Esta história da mulher adúltera nem estava inicialmente na Bíblia porque era muito polêmica. E ainda hoje ela entra em cheio nos debates atuais sobre violência, impunidade etc.. É claro que seria forçar muito a história bíblica para usar ela como padrão para todo o nosso debate, mas nos provoca: A mulher transgrediu a lei contra o adultério, uma lei que para sua época era essencial para a paz social e sobrevivência econômica, e ela sai sem punição somente com a recomendação de não fazer de novo. Será que Jesus quer dizer que este é o padrão de lidar com a lei? Estremecemos ao imaginar isto para o nosso mundo.
Vale constatar que nem os adversários de Jesus, os fariseus, nem ele mesmo estão aí para resolver a lei penal. Não temos nenhuma afirmação genérica de Jesus sobre esta questão. Temos sim outros momentos onde Jesus supera com amor a falta de alguém, como na história do corrupto Zaqueu ou na dos criminosos que estão ao lado dele na cruz.

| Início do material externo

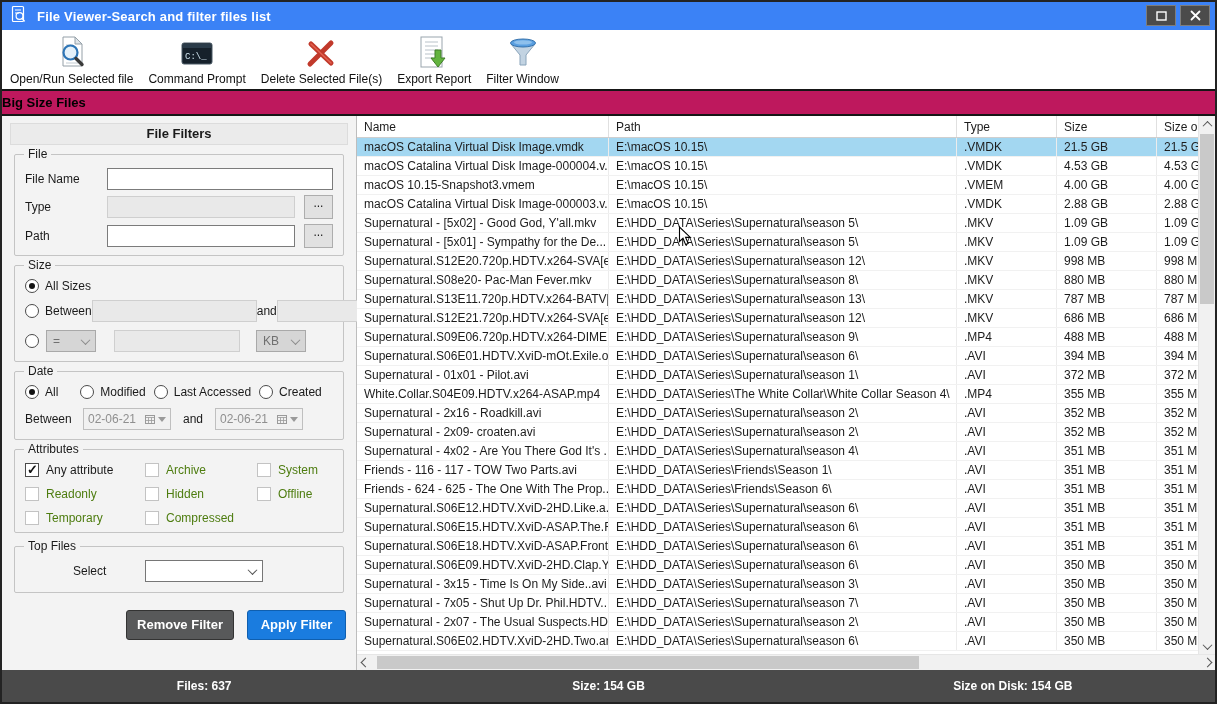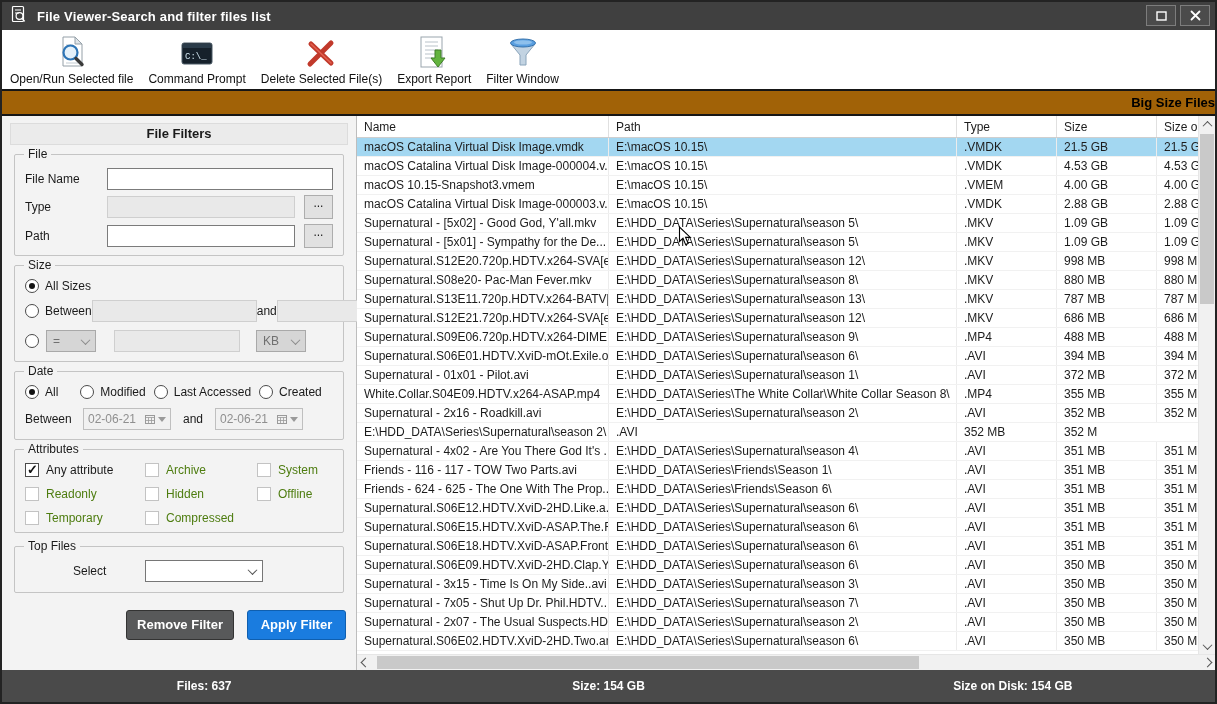--- a/index.html
+++ b/index.html
@@ -9,7 +9,7 @@
             border:2px solid #232323; overflow:hidden; }
 
   
-  .titlebar { height:28px; background:#404040; display:flex; align-items:center;
+  .titlebar { height:28px; background:#3b82f6; display:flex; align-items:center;
               padding-left:8px; position:relative; }
   .titlebar .title { color:#fff; font-weight:bold; font-size:13px; margin-left:9px; letter-spacing:.2px; }
   .winbtns { position:absolute; right:5px; top:3px; display:flex; gap:4px; }

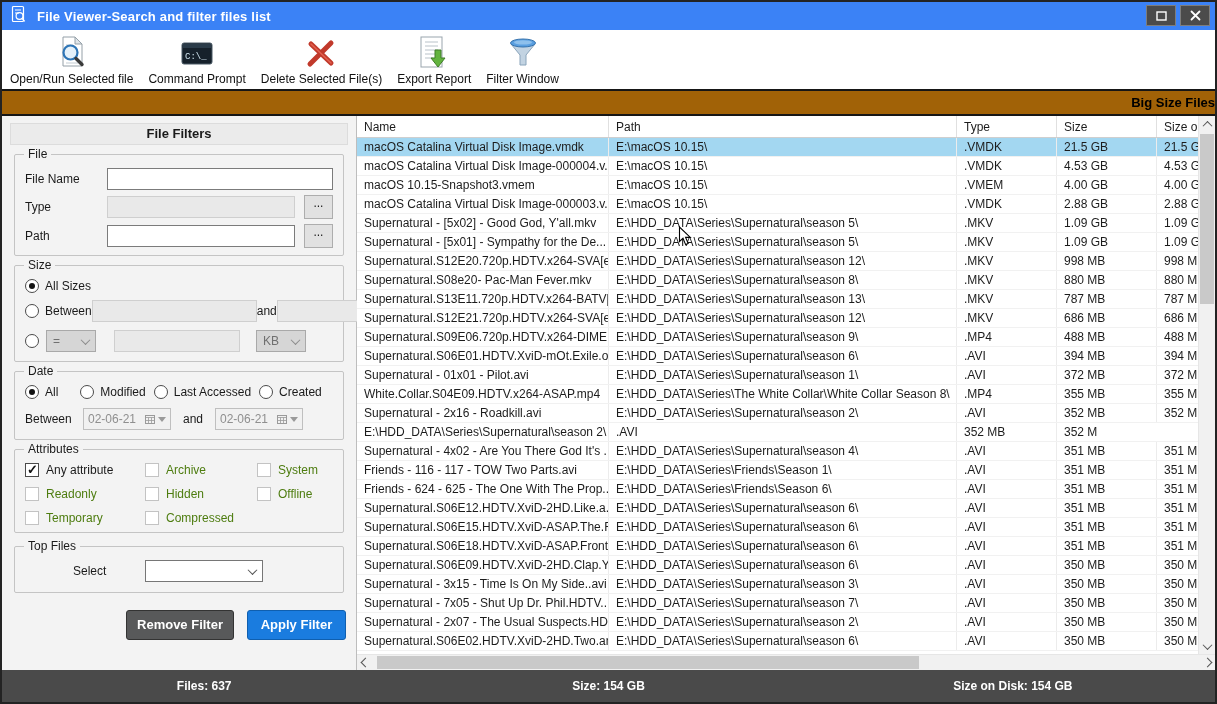--- a/index.html
+++ b/index.html
@@ -24,8 +24,8 @@
   .tool .ticon { height:36px; display:flex; align-items:center; justify-content:center; }
 
   
-  .banner { height:25px; line-height:23px; background:#a16207; border-bottom:2px solid #161616;
-            text-align:right; font-weight:bold; font-size:13px; color:#000; }
+  .banner { height:25px; line-height:23px; background:#be185d; border-bottom:2px solid #161616;
+            text-align:left; font-weight:bold; font-size:13px; color:#000; }
 
   
   .main { display:flex; height:554px; }

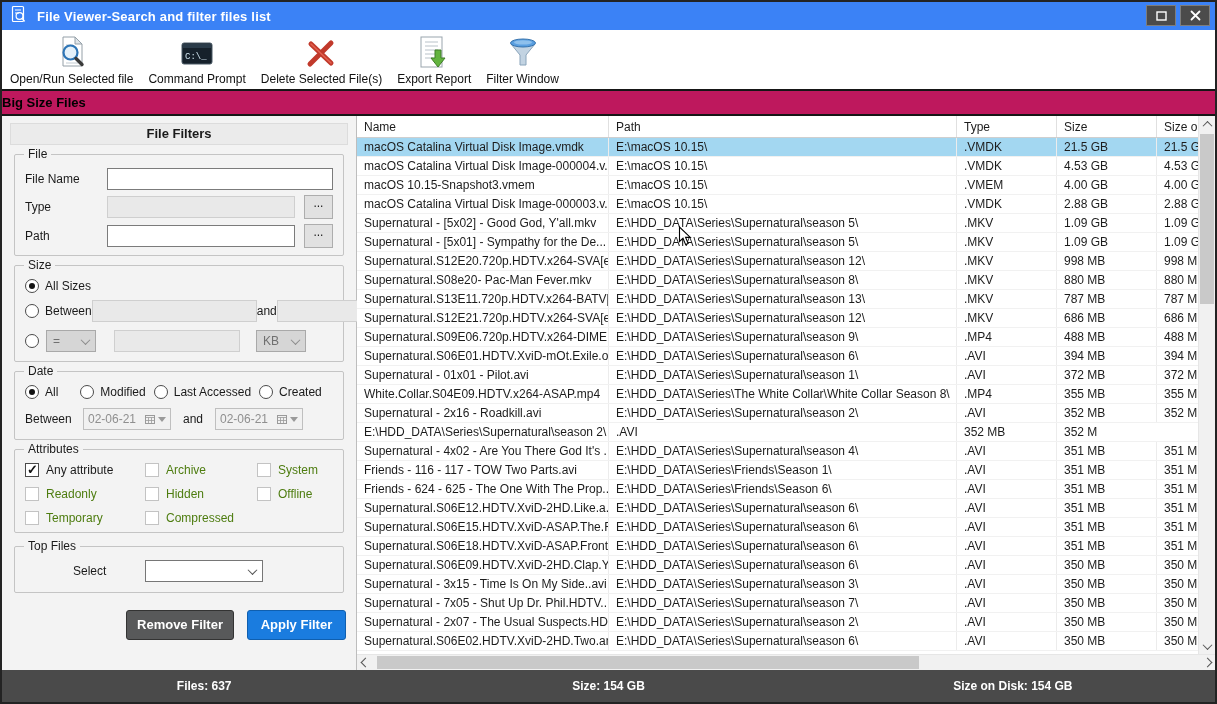--- a/index.html
+++ b/index.html
@@ -459,7 +459,7 @@
           </div>
           <div class="trow">
             <div class="td td-name">White.Collar.S04E09.HDTV.x264-ASAP.mp4</div>
-            <div class="td td-path">E:\HDD_DATA\Series\The White Collar\White Collar Season 8\</div>
+            <div class="td td-path">E:\HDD_DATA\Series\The White Collar\White Collar Season 4\</div>
             <div class="td td-type">.MP4</div>
             <div class="td td-size">355 MB</div>
             <div class="td td-disk" style="border-right: none;">355 M</div>

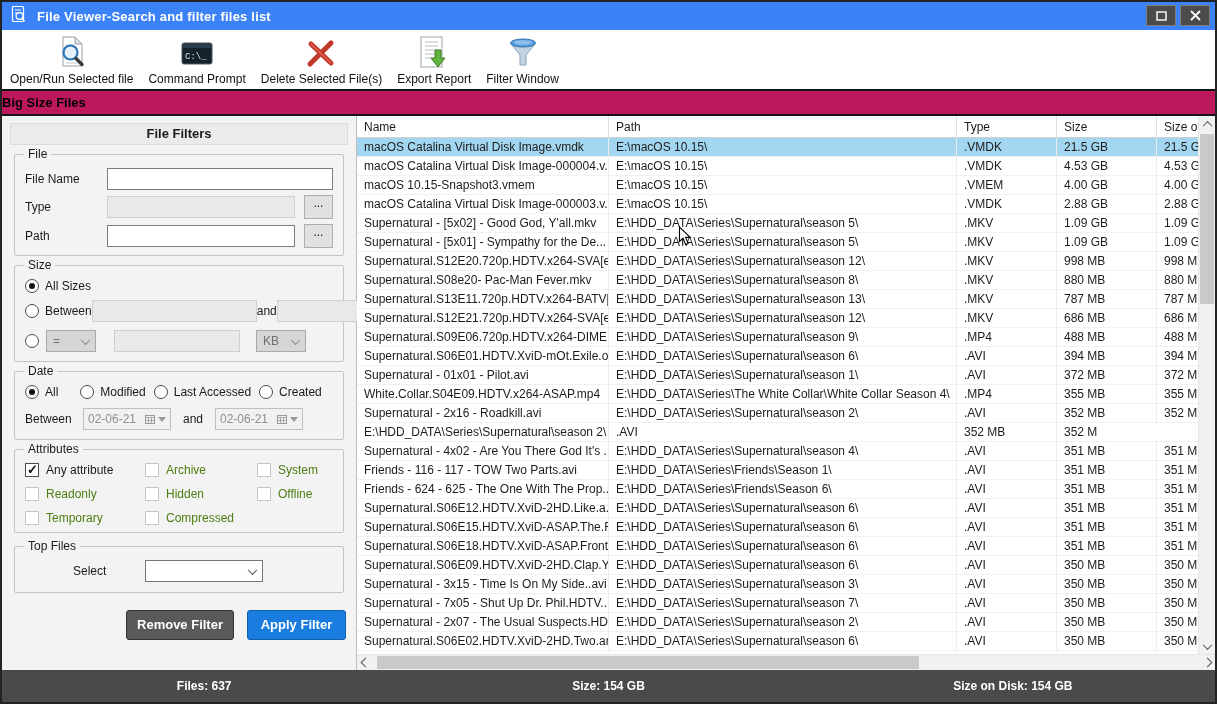--- a/index.html
+++ b/index.html
@@ -472,6 +472,7 @@
             <div class="td td-disk" style="border-right: none;">352 M</div>
           </div>
           <div class="trow">
+            <div class="td td-name">Supernatural - 2x09- croaten.avi</div>
             <div class="td td-path">E:\HDD_DATA\Series\Supernatural\season 2\</div>
             <div class="td td-type">.AVI</div>
             <div class="td td-size">352 MB</div>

Mas aqui o jogo é outro. A disputa entre Jesus e os fariseus é sobre como o amor de Deus chega até nos. Um questão que nos afeta profundamente até hoje. Para os fariseus o amor de Deus passa pela lei mosaica. Quem cumpre a lei chega ao céu. Quem não a cumpre é punido conforme a mesma lei. Para eles, condenar a mulher com toda crueldade faz parte da preservação do caminho certo ao céu. E faz parte deste jogo que são eles que decidem se alguém cumpriu ou não a lei. Exercem poder com isto e de forma hipócrita porque nem sempre cumprem e não podem cumprir o que a lei exige.
Jesus vê as coisas de forma diferente. Para ele o amor de Deus está presente de graça. Ninguém pode fazer nada para merecer o céu, mas o céu chega gratuitamente até nós. Isto incomoda frontalmente os fariseus porque afeta a autoridade deles.
Por isso chamam Jesus para pô-lo contra parede. Se ele os apoia então não se distinguiria mais. Se ele é contra a punição então se desautorizaria como um fora da lei.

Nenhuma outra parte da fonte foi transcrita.